Another critical edge case is a very small board such as n = 1 or n = 2. On these boards, many or all knight moves are invalid. A naive implementation might incorrectly assume at least one legal move exists. In this solution, every move destination is checked with boundary conditions before adding probability to the next state. Invalid moves are simply ignored.

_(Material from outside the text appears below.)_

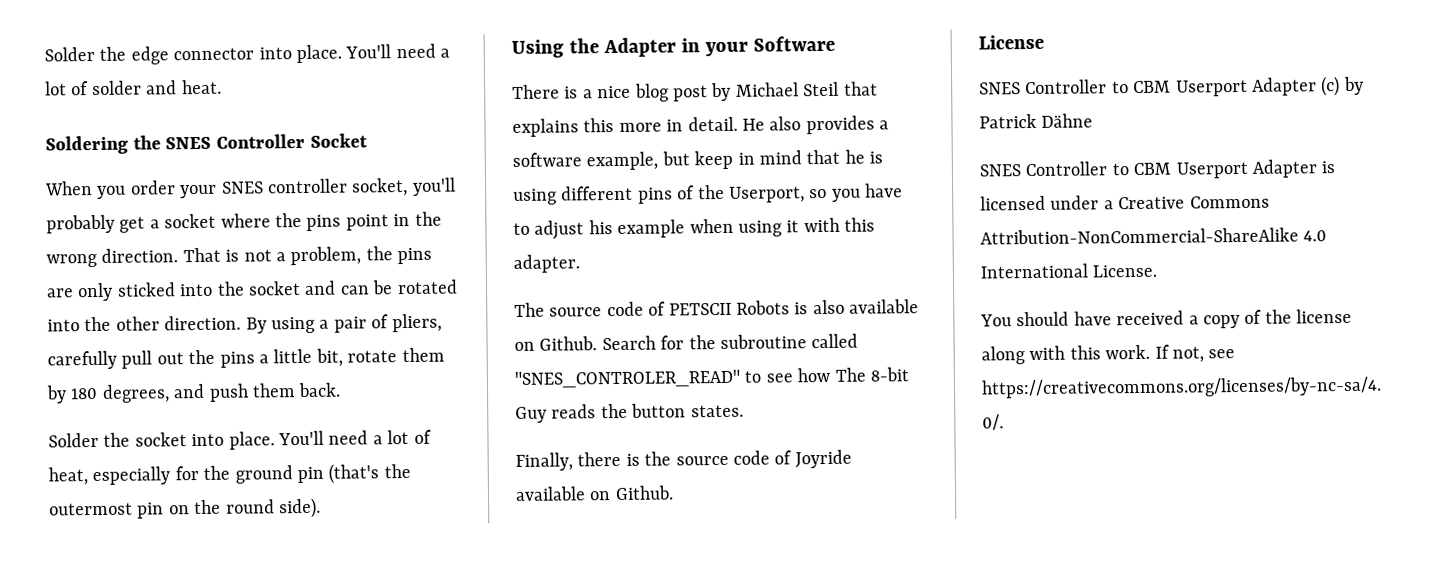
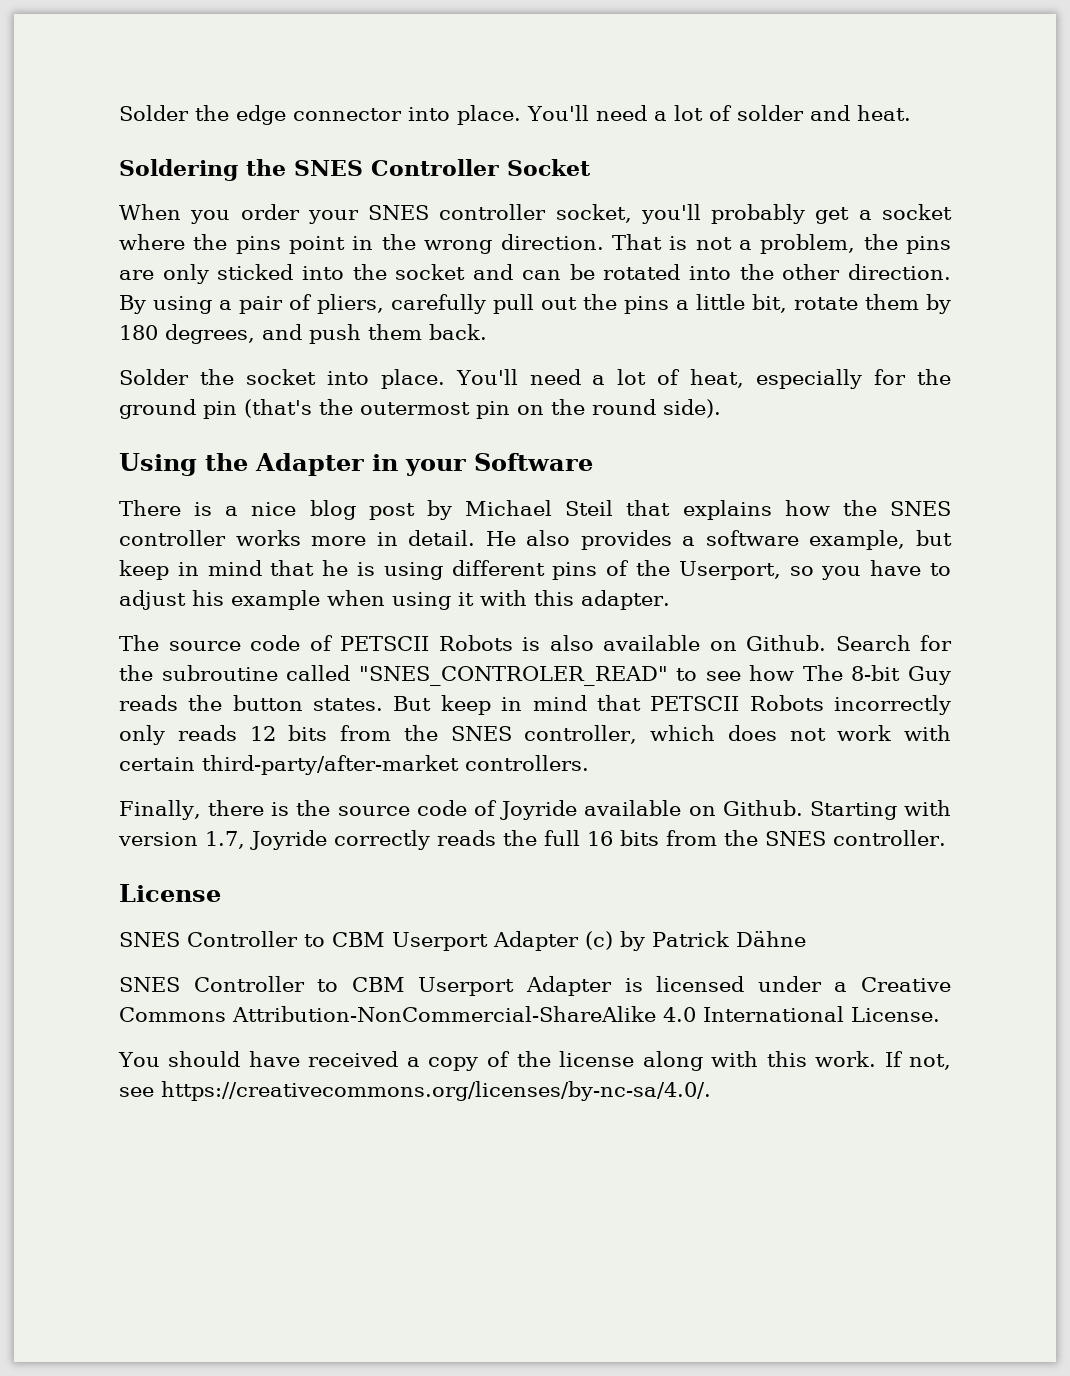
- There is a nice blog post by Michael Steil that explains this more in detail.
+ There is a nice blog post by Michael Steil that explains how the SNES controller works more in detail.
+ But keep in mind that PETSCII Robots incorrectly only reads 12 bits from the SNES controller, which does not work with certain third-party/after-market controllers.
+ Starting with version 1.7, Joyride correctly reads the full 16 bits from the SNES controller.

A third important edge case is starting near a corner or edge. Knights positioned near the boundary have far fewer valid moves than knights near the center. Incorrect implementations sometimes normalize probabilities only over valid moves, which would be wrong because the problem states the knight always chooses uniformly among all eight moves. This implementation correctly divides probability by 8 regardless of how many moves remain on the board.
Another subtle edge case involves large values of k. Recursive solutions without memoization can easily time out or exceed recursion depth limits. The iterative dynamic programming approach avoids recursion entirely and efficiently handles the maximum constraint of k = 100.